Problem to solve:
Give the lines again exactly as they appear, beginning at the one with "-129,9 +129,9 @@" and ending at the last line of the records.

Data excerpts below:

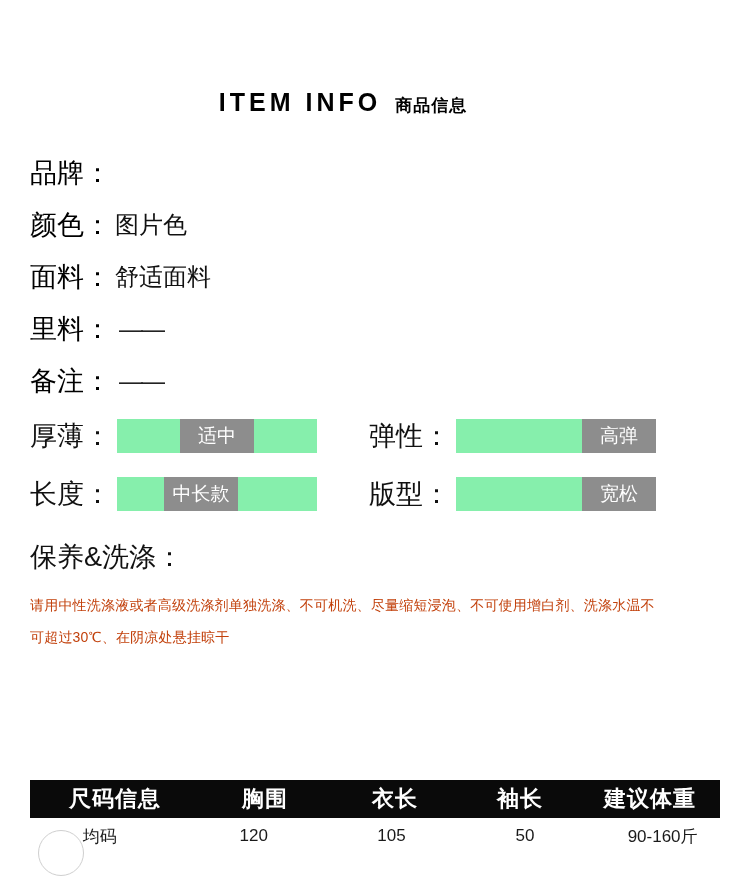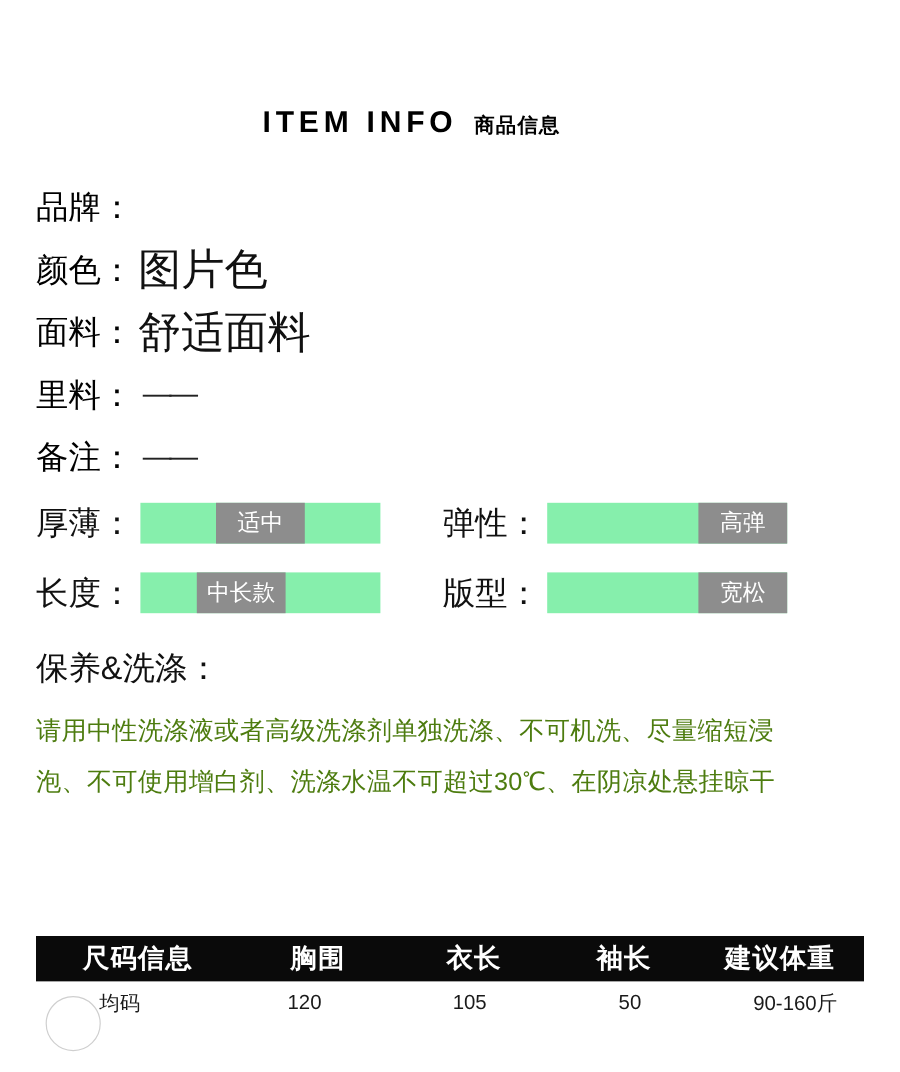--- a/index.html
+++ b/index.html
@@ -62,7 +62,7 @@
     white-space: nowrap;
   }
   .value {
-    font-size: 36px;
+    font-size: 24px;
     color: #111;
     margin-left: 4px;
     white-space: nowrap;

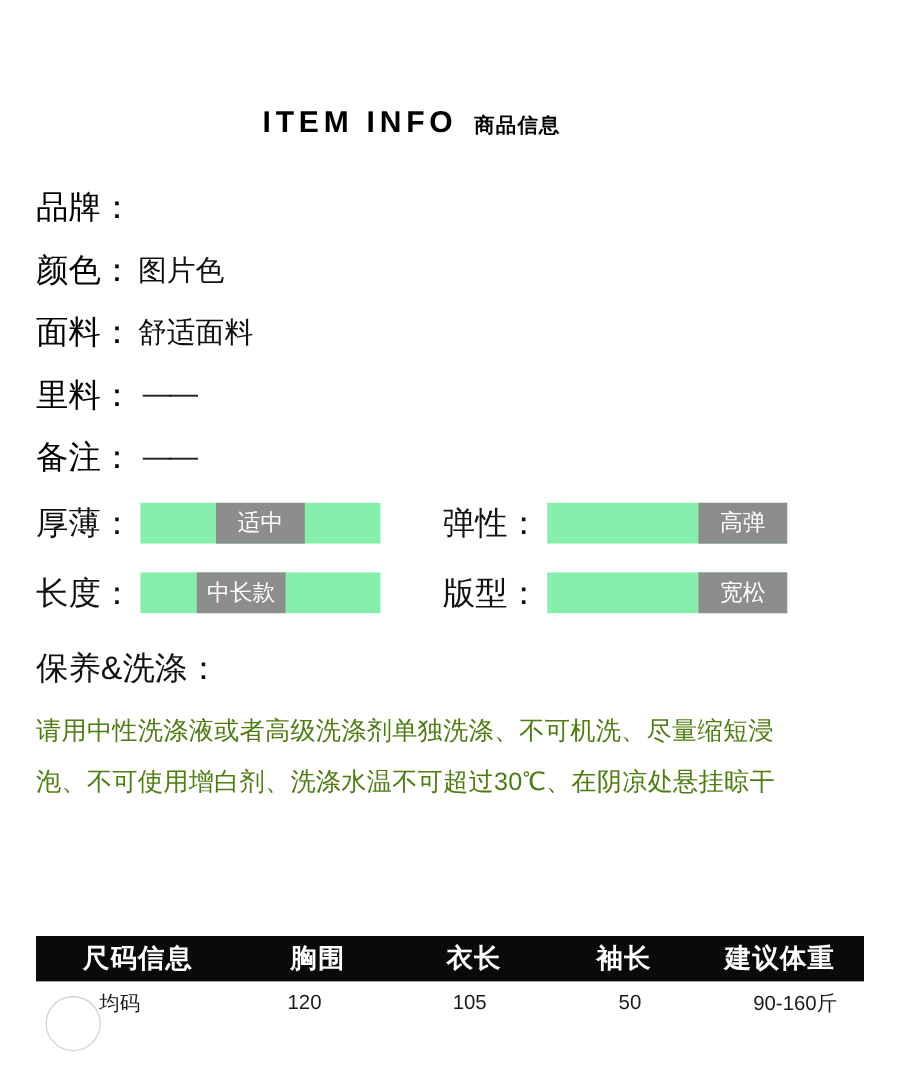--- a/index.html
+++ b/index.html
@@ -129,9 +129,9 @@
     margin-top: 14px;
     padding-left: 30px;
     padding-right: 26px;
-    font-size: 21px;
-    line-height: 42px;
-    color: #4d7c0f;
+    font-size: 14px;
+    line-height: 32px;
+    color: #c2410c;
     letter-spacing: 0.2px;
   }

End of Data excerpts.

Answer for the task:
@@ -129,9 +129,9 @@
     margin-top: 14px;
     padding-left: 30px;
     padding-right: 26px;
-    font-size: 21px;
-    line-height: 42px;
-    color: #4d7c0f;
+    font-size: 14px;
+    line-height: 32px;
+    color: #c2410c;
     letter-spacing: 0.2px;
   }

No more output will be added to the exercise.